Griffin howled in pain as Troy dug his knee into the wound again and pressed down harder this time.

Jack grimaced. “Troy, you can’t keep—”

“Shut up, Jack. We need to find my son as fast as possible. And damn it, we need to find Karen, too.” The man on the other side of the truck started moaning as Troy bounced up and down twice on Griffin’s leg. “I’ll kill you if you don’t answer me, Wayne. I’ll shoot you, I swear,” Troy shouted, pulling his pistol from his belt and aiming it down at Griffin.

“Troy!” Jack yelled. “You can’t just shoot this guy in cold blood.”

Troy pointed his gun at Griffin’s head, ignoring Jack. “Who gave you all that money?”

“What money?”

“The two hundred and fifty grand.”

“I don’t know what you’re talking about.”

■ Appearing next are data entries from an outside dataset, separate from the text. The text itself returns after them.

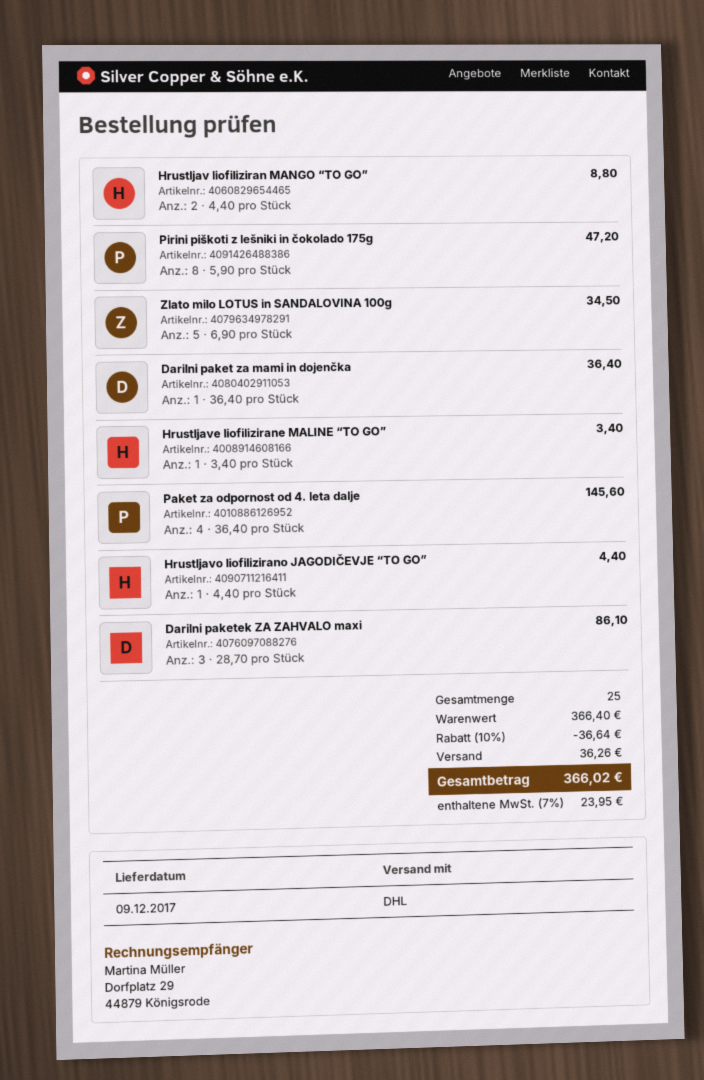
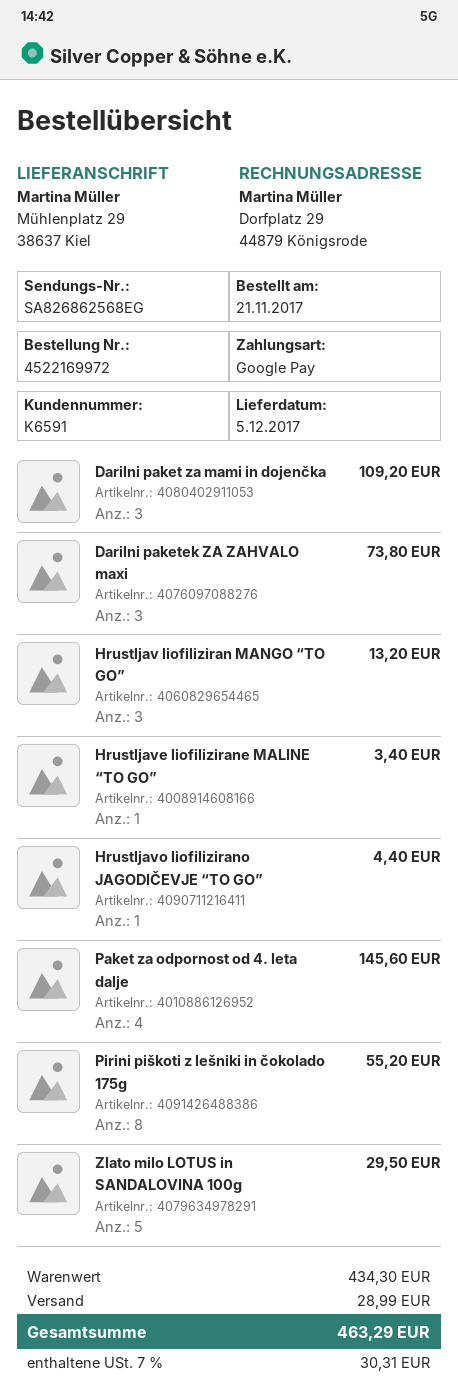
delivery date: 2017-12-09 -> 2017-12-05
Hrustljav liofiliziran MANGO “TO GO”: 2 for 8.80 -> 3 for 13.20
Pirini piškoti z lešniki in čokolado 175g: 8 for 47.20 -> 8 for 55.20
Zlato milo LOTUS in SANDALOVINA 100g: 5 for 34.50 -> 5 for 29.50
Darilni paket za mami in dojenčka: 1 for 36.40 -> 3 for 109.20
Darilni paketek ZA ZAHVALO maxi: 3 for 86.10 -> 3 for 73.80
subtotal: 366.40 -> 434.30
discount: 10% = 36.64 -> none
shipping: 36.26 -> 28.99
tax: 7% = 23.95 -> 7% = 30.31
total: 366.02 -> 463.29

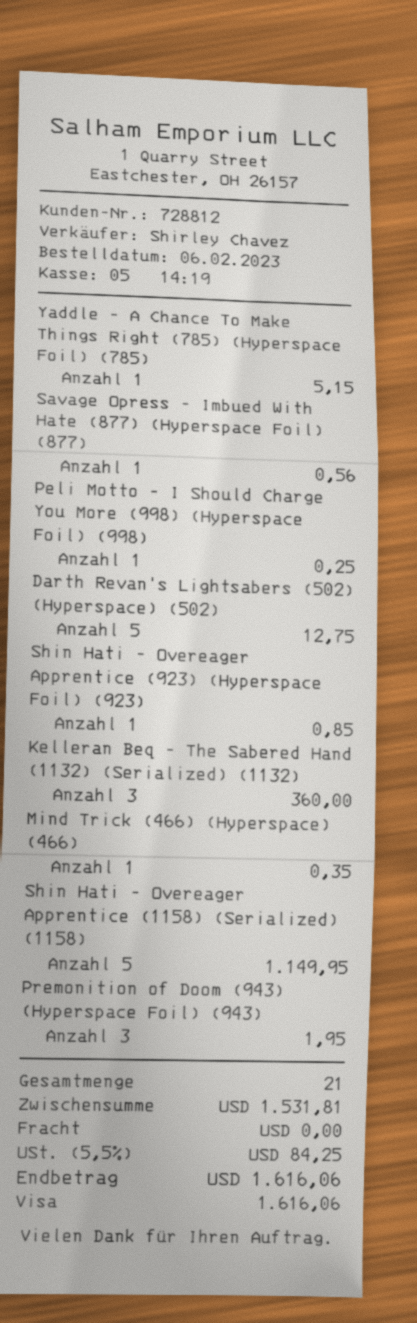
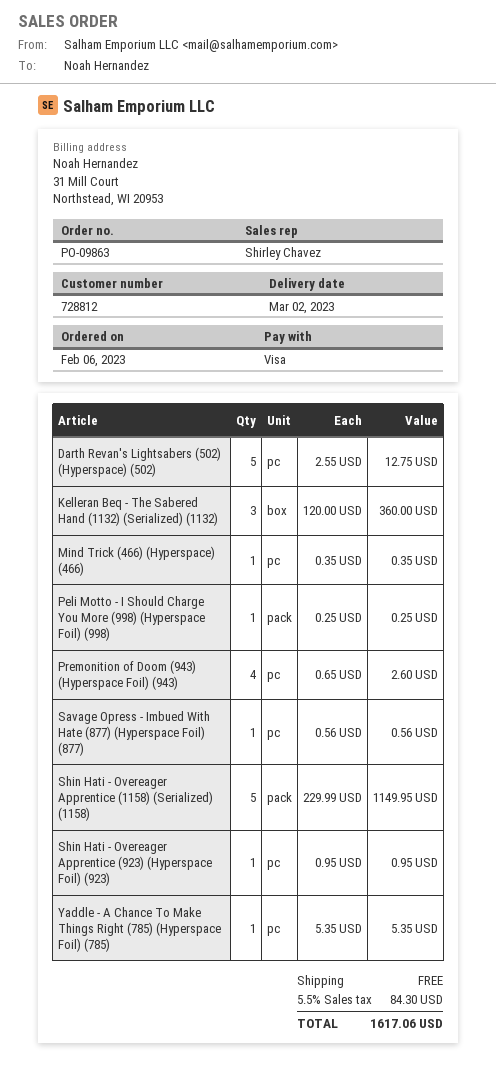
Yaddle - A Chance To Make Things Right (785) (Hyperspace Foil) (785): 1 for 5.15 -> 1 for 5.35
Shin Hati - Overeager Apprentice (923) (Hyperspace Foil) (923): 1 for 0.85 -> 1 for 0.95
Premonition of Doom (943) (Hyperspace Foil) (943): 3 for 1.95 -> 4 for 2.60
tax: 5.5% = 84.25 -> 5.5% = 84.30
total: 1616.06 -> 1617.06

“I’ll give you one more chance,” Troy said loudly but calmly as the man lying on the other side of the pickup began to whimper and wail. “Then I shoot you. Then I go do the same thing to your pal on the other side of the truck.”

“Stop,” Jack pleaded. “For God’s sake, Troy, stop.”

“Where’s my son, Wayne?”

Griffin gazed up at Troy and smiled smugly despite the pain. “You won’t shoot me, you bastard. And we both know it.”

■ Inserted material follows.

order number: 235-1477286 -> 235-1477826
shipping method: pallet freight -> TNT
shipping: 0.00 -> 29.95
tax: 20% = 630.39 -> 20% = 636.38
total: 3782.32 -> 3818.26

“Don’t do it,” Jack warned as Troy pressed the barrel of his gun directly to Griffin’s forehead.

“Where is my son, Mr. Griffin?” Troy asked loudly, ignoring Jack again. “Answer me now, or you die.”

* * *

Espinosa sat in his home study staring down at the cell phone that lay on the desk in front of him. It looked so harmless lying there. But it held a horrible secret, a secret that could destroy him in seconds on the Internet.

The study curtains were drawn tightly across the windows, and all doors and windows were locked tightly now that Camilla had gone out to meet friends for a drink. He’d double-checked, even the windows on the second floor. He’d even engaged the home security system.

Espinosa picked up the phone and gingerly tapped the small screen at the spot that brought up videos saved on the device. The specific video he was making his way toward had shown up anonymously two months ago, sent from a number he hadn’t recognized as he sat in his Supreme Court office.

He’d deleted the text when it appeared the first time, because he hadn’t recognized the digit string starting with a 202 area code.

Five minutes later it had appeared again, as he was rising from his chair to put on his robe to go into session. That time he’d noticed an attachment, which he’d viewed.

He’d hardly been able to focus on that day’s case, stumbling badly when Chief Justice Bolger asked him a question. It had been a brutally embarrassing moment, and he’d heard the surprised, hushed whispers rustling around the great courtroom.

“Jesus,” he murmured as he pressed the last place on the screen required to start the video. “How could I have been so stupid?”

It was all he could do to watch as the video began to play. But at the same time, he couldn’t take his eyes off it.

He was sitting naked on the edge of the king-sized bed in the dimly lit bedroom of the young woman’s Arlington apartment as she stood before him and slowly began to disrobe. As she had every other time he’d watched this, and as she had when this actually happened and the video was being taken without his knowledge.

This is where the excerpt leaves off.